Offline-Linux Brute Force Attacks
An offline brute-force attack on a Linux system typically targets the system's password hashes.
These hashes are stored in the /etc/shadow file on Linux systems.
If an attacker gains access to this file, they can attempt to crack the hashes by trying numerous password combinations until they find a match.
Password Spraying Attacks
A form of brute-force attack that attempts to use a single password or small set of passwords against many accounts.
Basically a ‘shotgun blast’ of password attempts across different accounts.
Effective if you know that a target uses a specific default password or a set of passwords.
Dictionary attacks
Another form of brute-force attack that uses a list of words for their attempts.
Commonly available brute-force dictionaries exist, and tools like John the Ripper, a popular open source password cracking tool, have word lists (dictionaries) built in.
Rainbow Table Attack
A Rainbow Table Attack is a password cracking method that uses a special pre-computated table (a “rainbow table”) to crack the password hashes in a database.

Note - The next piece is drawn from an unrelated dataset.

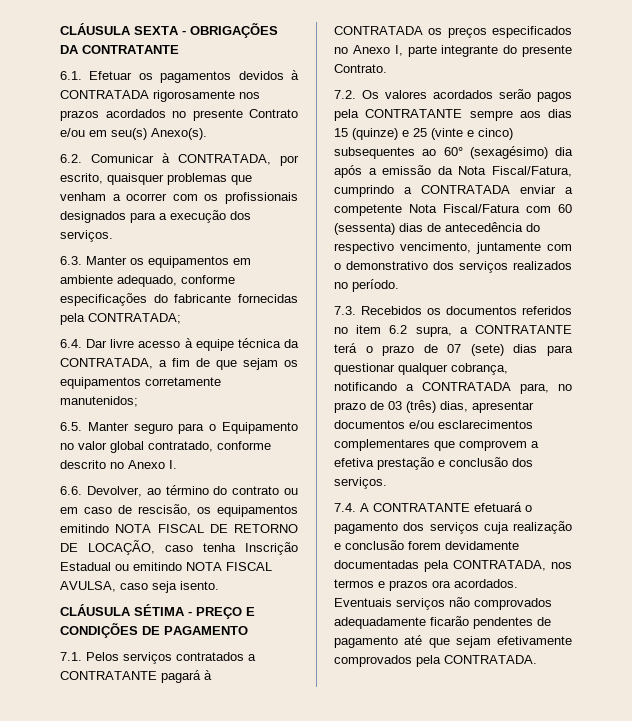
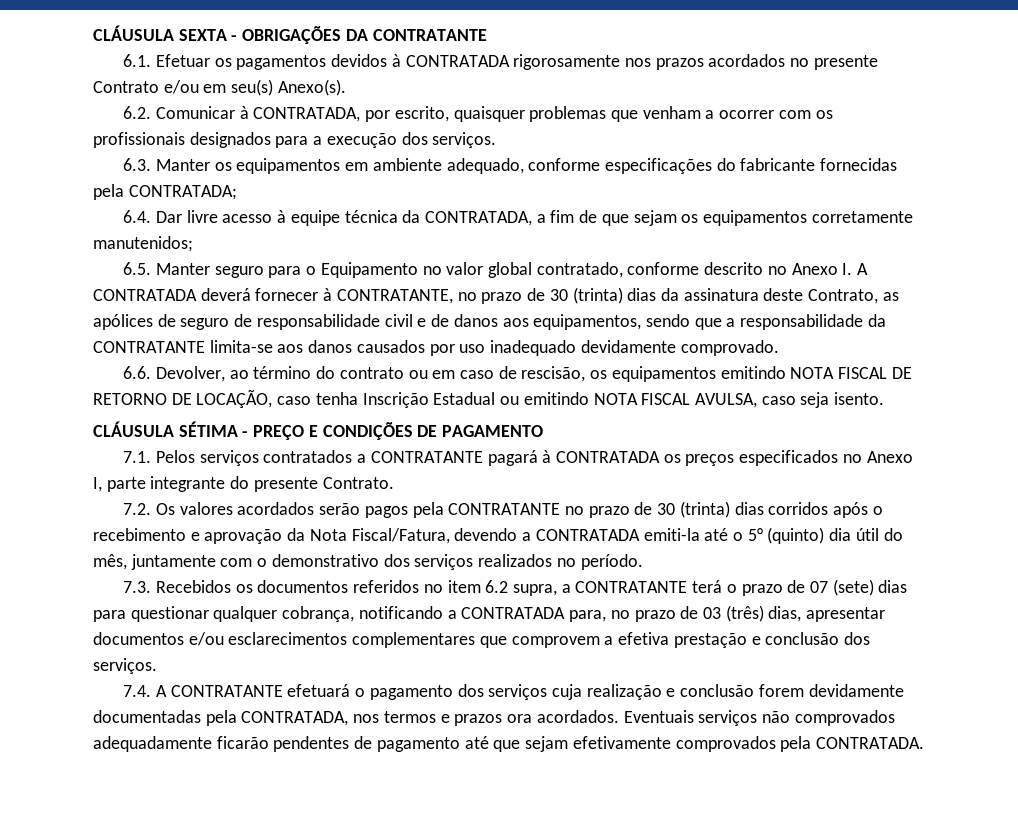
- 6.5. Manter seguro para o Equipamento no valor global contratado, conforme descrito no Anexo I.
+ 6.5. Manter seguro para o Equipamento no valor global contratado, conforme descrito no Anexo I. A CONTRATADA deverá fornecer à CONTRATANTE, no prazo de 30 (trinta) dias da assinatura deste Contrato, as apólices de seguro de responsabilidade civil e de danos aos equipamentos, sendo que a responsabilidade da CONTRATANTE limita-se aos danos causados por uso inadequado devidamente comprovado.
- 7.2. Os valores acordados serão pagos pela CONTRATANTE sempre aos dias 15 (quinze) e 25 (vinte e cinco) subsequentes ao 60° (sexagésimo) dia após a emissão da Nota Fiscal/Fatura, cumprindo a CONTRATADA enviar a competente Nota Fiscal/Fatura com 60 (sessenta) dias de antecedência do respectivo vencimento, juntamente com o demonstrativo dos serviços realizados no período.
+ 7.2. Os valores acordados serão pagos pela CONTRATANTE no prazo de 30 (trinta) dias corridos após o recebimento e aprovação da Nota Fiscal/Fatura, devendo a CONTRATADA emiti-la até o 5° (quinto) dia útil do mês, juntamente com o demonstrativo dos serviços realizados no período.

Ex: An attacker spots a web application with outdated password hashing techniques and poor overall security. The attacker steals the password hashes and, using a rainbow table, the attacker is able to decrypt the passwords of every user of the application.
Cryptographic Attacks
Birthday Attacks is an attack on cryptographic hashes, based on something called the birthday theorem.
Birthday Theorem: “How many people would you need to have in a room to have a strong likelihood that two would have the same birthday (month and day, but not year)?”
An attackers goal is to get a collision. A collision is when two inputs produce the same output. (Bingo!).
The math works out to about 1.7 √ n to get a collision.
For an MD5 hash, you might think that you need 2^128 +1 different inputs to get a collision—and for a guaranteed collision you do. That is an exceedingly large number: 3.4028236692093846346337460743177e+38
But thanks to the Birthday Theorem, There’s a 51% chance of there being a collision with a hash you only need 1.7 √ n (n being 2^128) inputs. That number is still very large: 31,359,464,925,306,237,747.2. But it is much smaller than the brute-force approach of trying every possible input. It would take a high-end PC about 8 months to crack the password with a 99% chance.

Downgrade Attack

A Downgrade Attack is sometimes used against secure communications such as TLS in an attempt to get the user or system to inadvertently shift to less secure cryptographic modes.
The idea is to trick the user into shifting to a less secure version of the protocol, one that might be easier to break.